* **Data provided**:
--

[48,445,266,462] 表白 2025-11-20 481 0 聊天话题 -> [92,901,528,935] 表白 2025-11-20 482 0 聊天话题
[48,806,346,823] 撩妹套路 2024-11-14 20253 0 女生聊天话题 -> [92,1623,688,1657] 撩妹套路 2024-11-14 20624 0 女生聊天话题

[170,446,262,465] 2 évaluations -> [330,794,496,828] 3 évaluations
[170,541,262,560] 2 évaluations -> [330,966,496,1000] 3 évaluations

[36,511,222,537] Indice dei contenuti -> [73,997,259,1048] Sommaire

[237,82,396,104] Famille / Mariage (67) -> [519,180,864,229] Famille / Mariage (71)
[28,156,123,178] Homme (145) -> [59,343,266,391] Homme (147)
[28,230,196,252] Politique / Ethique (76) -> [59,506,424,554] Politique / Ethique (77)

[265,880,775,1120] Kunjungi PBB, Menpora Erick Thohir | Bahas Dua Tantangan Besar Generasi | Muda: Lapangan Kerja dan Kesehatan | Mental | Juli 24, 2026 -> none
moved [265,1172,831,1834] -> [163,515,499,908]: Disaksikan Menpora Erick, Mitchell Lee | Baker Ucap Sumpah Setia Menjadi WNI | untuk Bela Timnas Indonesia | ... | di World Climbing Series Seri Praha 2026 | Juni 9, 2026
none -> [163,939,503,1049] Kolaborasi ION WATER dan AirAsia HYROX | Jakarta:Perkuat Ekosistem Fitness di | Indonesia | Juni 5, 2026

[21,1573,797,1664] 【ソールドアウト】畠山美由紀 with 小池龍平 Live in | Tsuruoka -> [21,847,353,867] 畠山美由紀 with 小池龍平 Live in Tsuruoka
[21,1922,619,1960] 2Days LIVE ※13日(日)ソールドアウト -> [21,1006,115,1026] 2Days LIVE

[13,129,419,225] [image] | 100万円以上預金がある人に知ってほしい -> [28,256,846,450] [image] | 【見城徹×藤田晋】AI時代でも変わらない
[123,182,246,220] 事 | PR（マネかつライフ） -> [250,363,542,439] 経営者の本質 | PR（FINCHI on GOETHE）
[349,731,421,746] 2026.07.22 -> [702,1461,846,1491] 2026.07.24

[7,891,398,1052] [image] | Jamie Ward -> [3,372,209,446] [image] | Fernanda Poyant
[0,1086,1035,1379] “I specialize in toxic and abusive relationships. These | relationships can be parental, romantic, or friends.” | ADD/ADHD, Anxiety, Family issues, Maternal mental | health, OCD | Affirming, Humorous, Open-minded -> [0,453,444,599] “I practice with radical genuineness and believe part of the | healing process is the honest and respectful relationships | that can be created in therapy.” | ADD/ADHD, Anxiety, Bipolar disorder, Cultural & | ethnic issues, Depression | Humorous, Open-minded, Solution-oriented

--

* **Work required**: Please reproduce all of the records exactly as they stand.

* **Written answer**:
[48,445,266,462] 表白 2025-11-20 481 0 聊天话题 -> [92,901,528,935] 表白 2025-11-20 482 0 聊天话题
[48,806,346,823] 撩妹套路 2024-11-14 20253 0 女生聊天话题 -> [92,1623,688,1657] 撩妹套路 2024-11-14 20624 0 女生聊天话题

[170,446,262,465] 2 évaluations -> [330,794,496,828] 3 évaluations
[170,541,262,560] 2 évaluations -> [330,966,496,1000] 3 évaluations

[36,511,222,537] Indice dei contenuti -> [73,997,259,1048] Sommaire

[237,82,396,104] Famille / Mariage (67) -> [519,180,864,229] Famille / Mariage (71)
[28,156,123,178] Homme (145) -> [59,343,266,391] Homme (147)
[28,230,196,252] Politique / Ethique (76) -> [59,506,424,554] Politique / Ethique (77)

[265,880,775,1120] Kunjungi PBB, Menpora Erick Thohir | Bahas Dua Tantangan Besar Generasi | Muda: Lapangan Kerja dan Kesehatan | Mental | Juli 24, 2026 -> none
moved [265,1172,831,1834] -> [163,515,499,908]: Disaksikan Menpora Erick, Mitchell Lee | Baker Ucap Sumpah Setia Menjadi WNI | untuk Bela Timnas Indonesia | ... | di World Climbing Series Seri Praha 2026 | Juni 9, 2026
none -> [163,939,503,1049] Kolaborasi ION WATER dan AirAsia HYROX | Jakarta:Perkuat Ekosistem Fitness di | Indonesia | Juni 5, 2026

[21,1573,797,1664] 【ソールドアウト】畠山美由紀 with 小池龍平 Live in | Tsuruoka -> [21,847,353,867] 畠山美由紀 with 小池龍平 Live in Tsuruoka
[21,1922,619,1960] 2Days LIVE ※13日(日)ソールドアウト -> [21,1006,115,1026] 2Days LIVE

[13,129,419,225] [image] | 100万円以上預金がある人に知ってほしい -> [28,256,846,450] [image] | 【見城徹×藤田晋】AI時代でも変わらない
[123,182,246,220] 事 | PR（マネかつライフ） -> [250,363,542,439] 経営者の本質 | PR（FINCHI on GOETHE）
[349,731,421,746] 2026.07.22 -> [702,1461,846,1491] 2026.07.24

[7,891,398,1052] [image] | Jamie Ward -> [3,372,209,446] [image] | Fernanda Poyant
[0,1086,1035,1379] “I specialize in toxic and abusive relationships. These | relationships can be parental, romantic, or friends.” | ADD/ADHD, Anxiety, Family issues, Maternal mental | health, OCD | Affirming, Humorous, Open-minded -> [0,453,444,599] “I practice with radical genuineness and believe part of the | healing process is the honest and respectful relationships | that can be created in therapy.” | ADD/ADHD, Anxiety, Bipolar disorder, Cultural & | ethnic issues, Depression | Humorous, Open-minded, Solution-oriented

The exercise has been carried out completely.